## Exercise goal
Repeat the listing exactly. Any picture in it should be left out of the copy.

Records shown: Begin

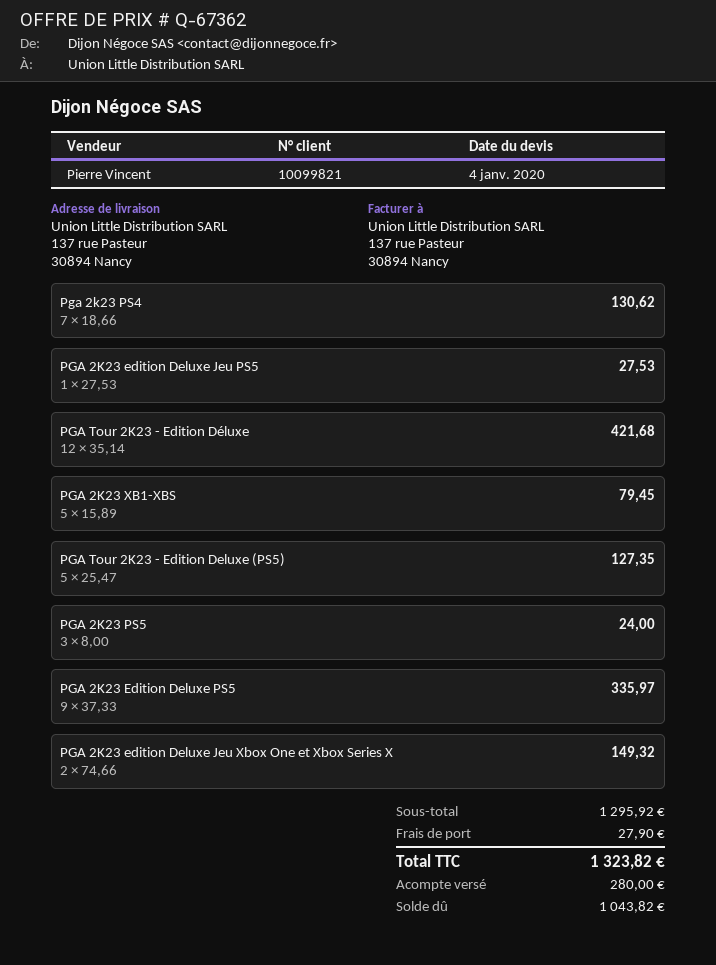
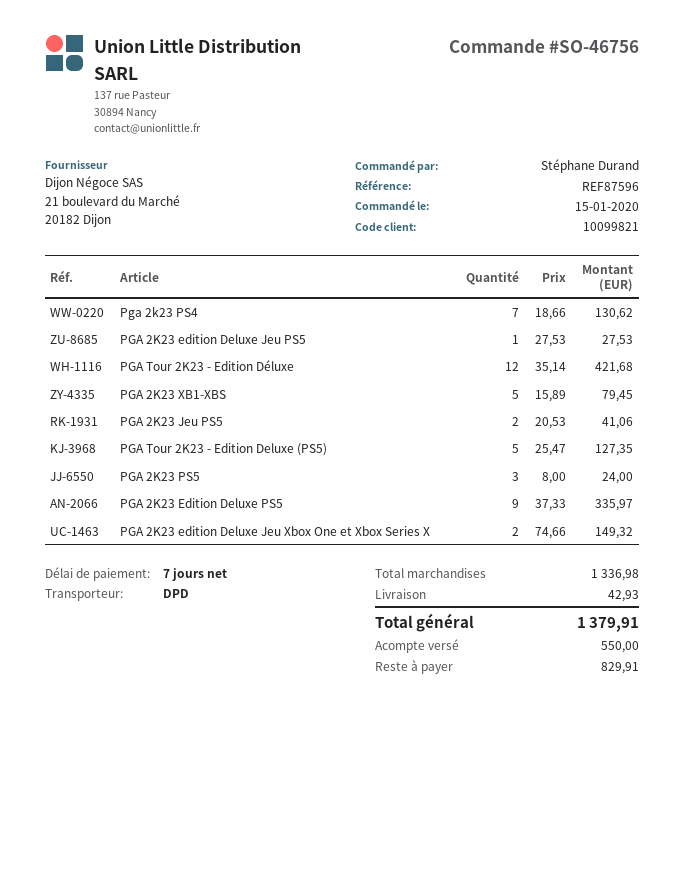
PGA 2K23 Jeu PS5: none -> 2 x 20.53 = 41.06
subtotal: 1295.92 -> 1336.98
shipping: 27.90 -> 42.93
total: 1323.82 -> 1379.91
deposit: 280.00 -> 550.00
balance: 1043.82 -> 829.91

Records shown: End

## Problem solution
PGA 2K23 Jeu PS5: none -> 2 x 20.53 = 41.06
subtotal: 1295.92 -> 1336.98
shipping: 27.90 -> 42.93
total: 1323.82 -> 1379.91
deposit: 280.00 -> 550.00
balance: 1043.82 -> 829.91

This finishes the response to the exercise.